Advanced Recipes for Contrastive Learning

Last Updated on September 18, 2024 by Editorial Team

Author(s): Raj Sangani

Originally published on Towards AI.

Note : This blog assumes familiarity with basic knowledge about dense retrievers, RAG systems and contrastive learning. A very solid introduction to this can be found in the original DPR paper from FAIR.

Possible issues with traditional training methods for retrievers
Massively increasing batch size using gradient caching (by a factor of 1000 on modern GPUs!)
Further increasing batch size in multi-GPU settings
FURTHER increasing the number of in-batch negatives through an alternative loss function
Are in-batch negatives REALLY negatives? Filtering out false in-batch negatives

Terminology

For consistency, here are some terms that will appear in later sections

Query or Anchor — The question for which we are retrieving documents

Positive — The document which correctly answers the query

Negative — Any unrelated document that does not answer the query

Hard Negative — A document which is very similar to the query but does not contain the correct answer.

In-batch negatives — For every query, positive pair in a batch, all positive documents corresponding to the other queries can be used as negatives since they are unrelated.

1. Issues with Dense Contrastive Learning

The objective we optimize in dense retrieval looks like this

Source : https://arxiv.org/pdf/2402.16829

The summation term in the denominator contains documents which are positive documents for other queries in the batch but are used as negatives for the given query, positive pair in the numerator.

Several studies show that having a large batch B allows the use of more in-batch negatives and hence learns a better metric space.

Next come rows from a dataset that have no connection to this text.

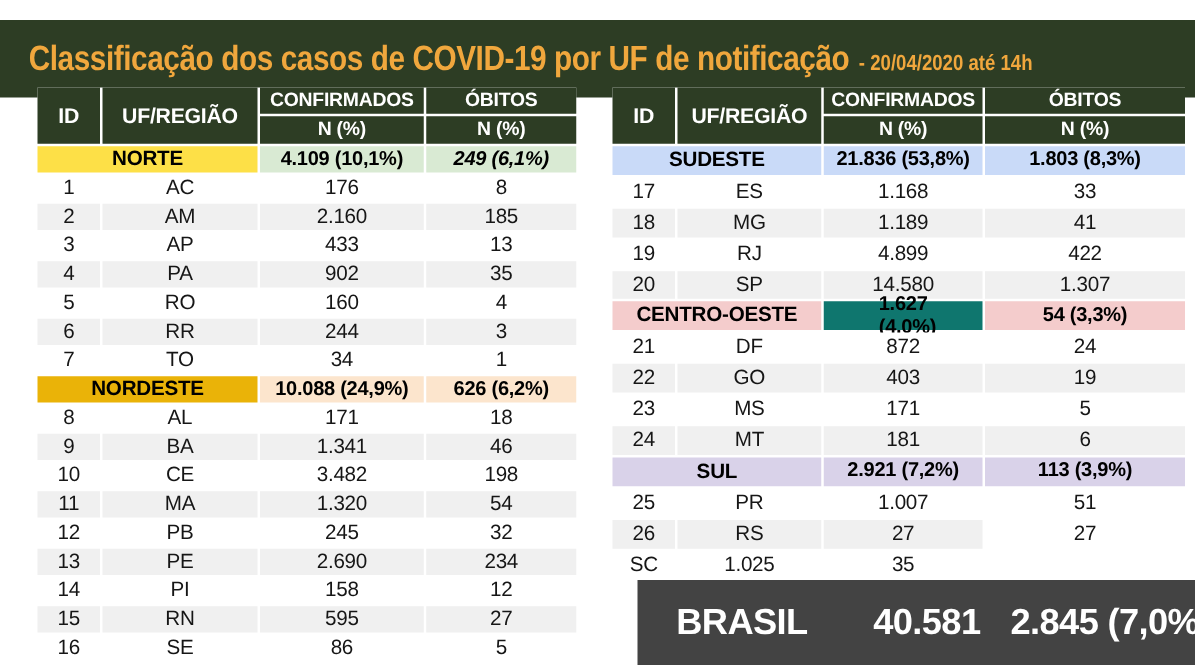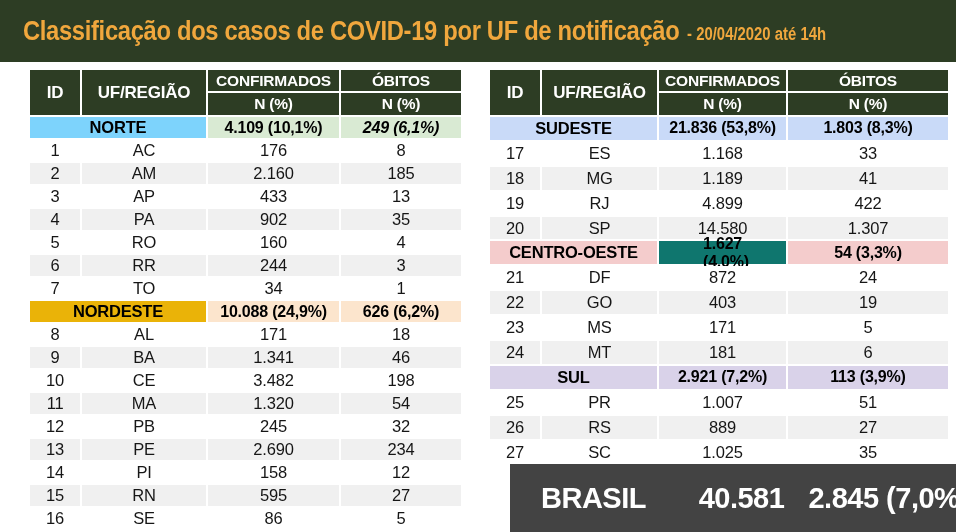"Classificação dos casos de COVID-19" .banner { top: 0 -> 16px }
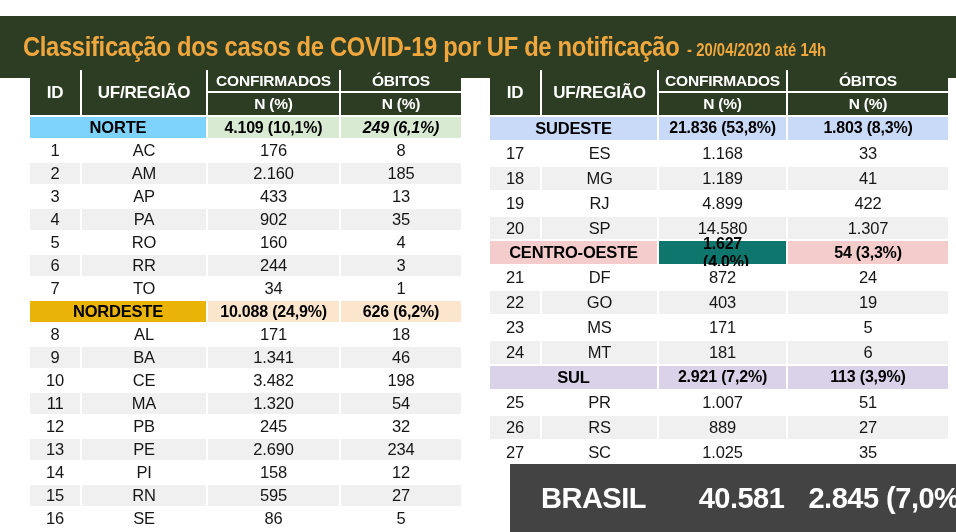"NORTE" div.cell { background: #7dd3fc -> #fde047 }
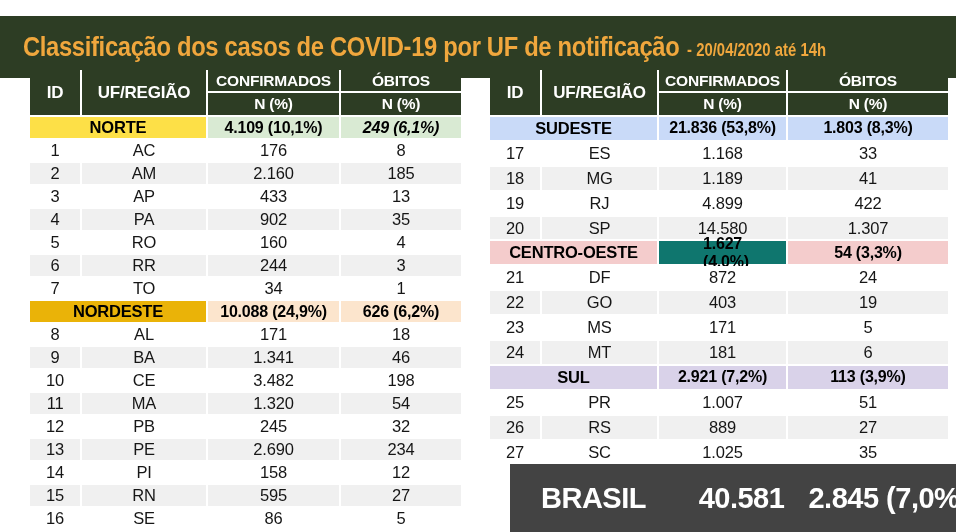"889" div.cell { html: <div>889</div> -> none }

Unfortunately, when using transformer models to embed long documents, we run out of GPU memory quickly since long sequences take up huge activation memory. Here is a great blog that details memory usage in decoder models.

As a result of this, we have to resort to smaller batches which is not helpful. Even turning to techniques such as gradient accumulation is of no use since we need all the negatives in memory at once as our loss is inseparable (due to the denominator).

2. Enter Gradient Caching

The authors of the paper Scaling Deep Contrastive Learning Batch Size under Memory Limited Setup identify this problem and solve it.

They observe that we can separate the backpropagation process of contrastive loss into two independent parts with respect to batch examples

from loss to representation,
from representation to model parameters

I would strongly encourage the mathematically curious readers to refer to section 3.2 in the paper for a detailed analysis on the independence.

Based on these observations, they list the following steps to compute the gradients

1. Graph-less Forward

Before gradient computation, run an extra forward pass for each batch instance to get its representation. Importantly, this forward pass runs without constructing the computation graph. Collect and store all representations computed.

2. Representation Gradient Computation and Caching

Compute the contrastive loss for the batch based on the representation from Step1 and have a corresponding computation graph constructed. A backward pass is then run to populate gradients for each representation. Note that the retriever model is not included in this gradient computation.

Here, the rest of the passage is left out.